Ознакомительная версия. Доступно 20 страниц из 98
В десять утра приехали в имение Александра Дадиани. Сам хозяин куда-то отбыл по делам, но обо всем позаботился. Слуги их приветливо встретили, накрыли завтрак в гостевой сакле. Пару часов подруги отдыхали, набирались сил. Около двух поседлали терпеливых, покладистых бочей и поехали дальше, к Зугдиди. Они видели руины башен, сточенные клыки крепостей, заброшенные церкви с куполами, разбитыми турецкими ядрами. Крутились по каменным тропам, спускались с холма и поднимались на холм, переехали один хлипкий мост, потом другой, потом третий. Анну в бедро больно ужалило маленькое красное насекомое с длинным хоботком: «Я едва успела его оторвать, но жало осталось в ране».

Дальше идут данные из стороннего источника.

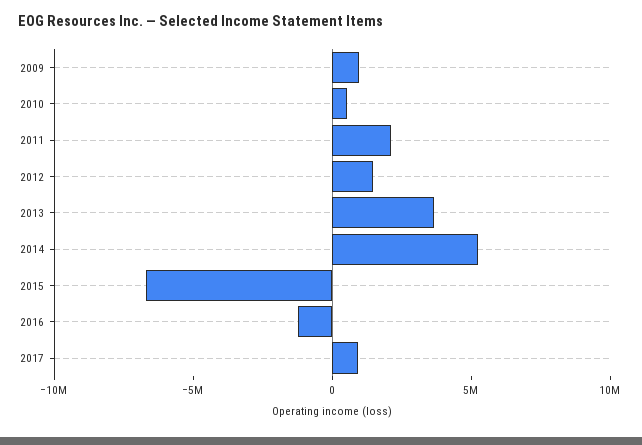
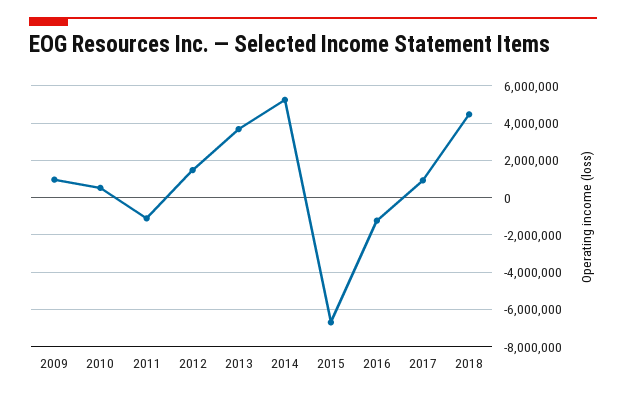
2011: 2000000 -> -1000000
2018: none -> 4500000

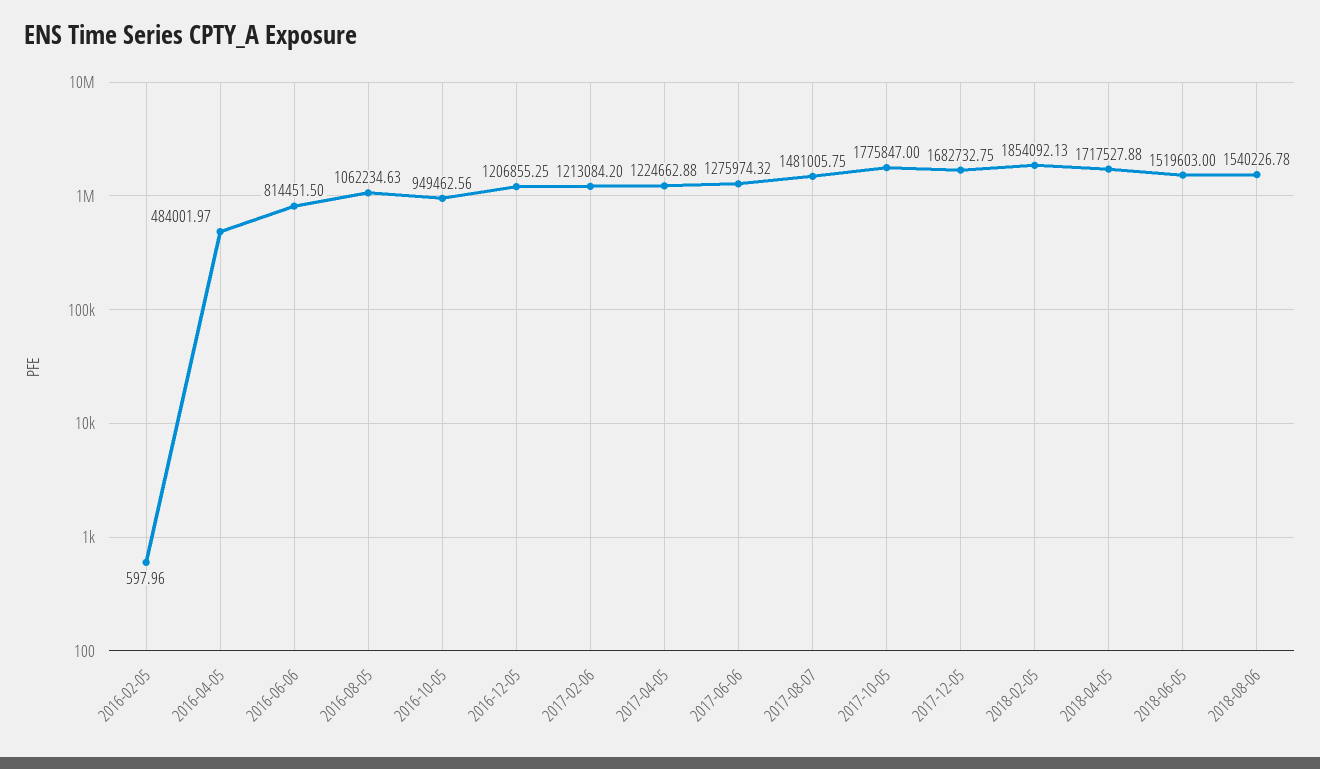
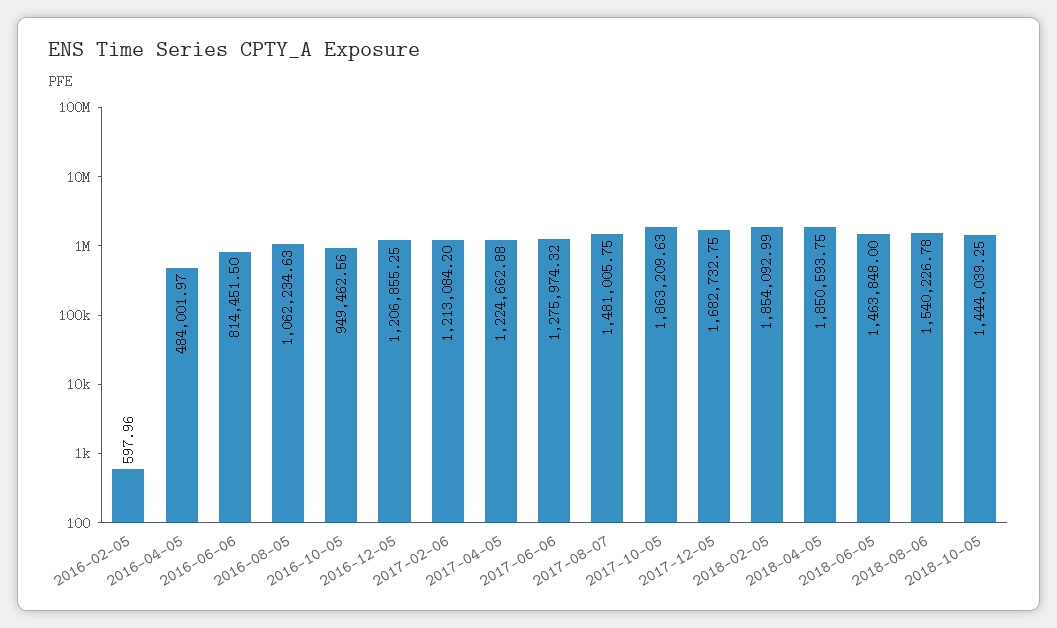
2017-10-05: 1775847 -> 1863209.63
2018-02-05: 1854092.13 -> 1854092.99
2018-04-05: 1717527.88 -> 1850593.75
2018-06-05: 1519603 -> 1463848
2018-10-05: none -> 1444039.25

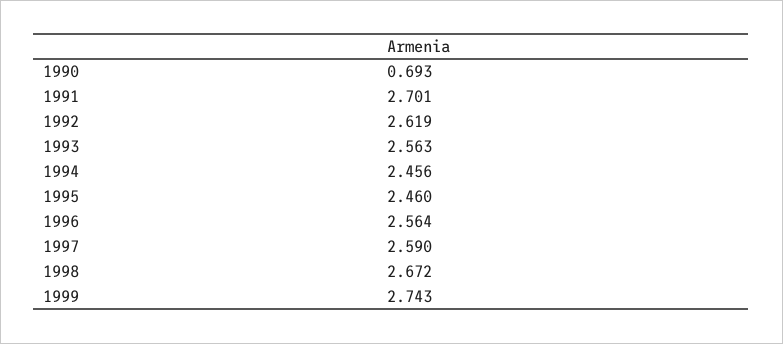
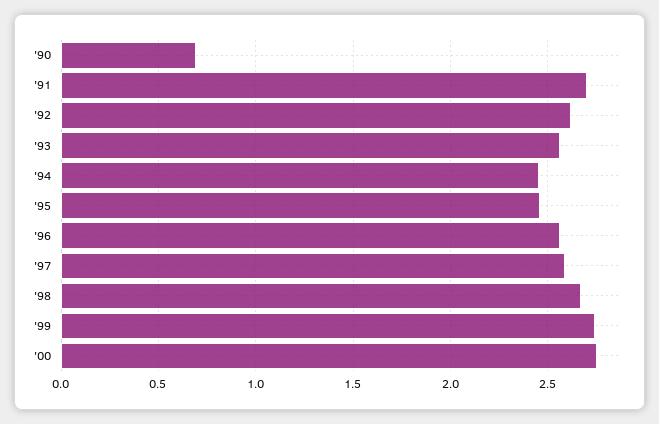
'00: none -> 2.75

Стемнело. В небе расцвела пышная, похожая на мингрельский чурек луна. Они плелись по мягкой, светлой дороге, взбивая серебристую пыль Вселенной, по обеим сторонам стояли высокие кипарисы в лунном свете, словно в легких белых накидках из тончайшего персидского шелка, словно стройные стеснительные турчанки в ожидании часа, когда разверзнется душа великого неба, полная роз, меда, жемчужин и слез, и небо прольется рекою желанья, любовь моя… Анну знобило, ее мучила жажда. Она едва понимала, где они, зачем остановились, куда ее ведут. Ее донесли до кровати. Дальше — провал.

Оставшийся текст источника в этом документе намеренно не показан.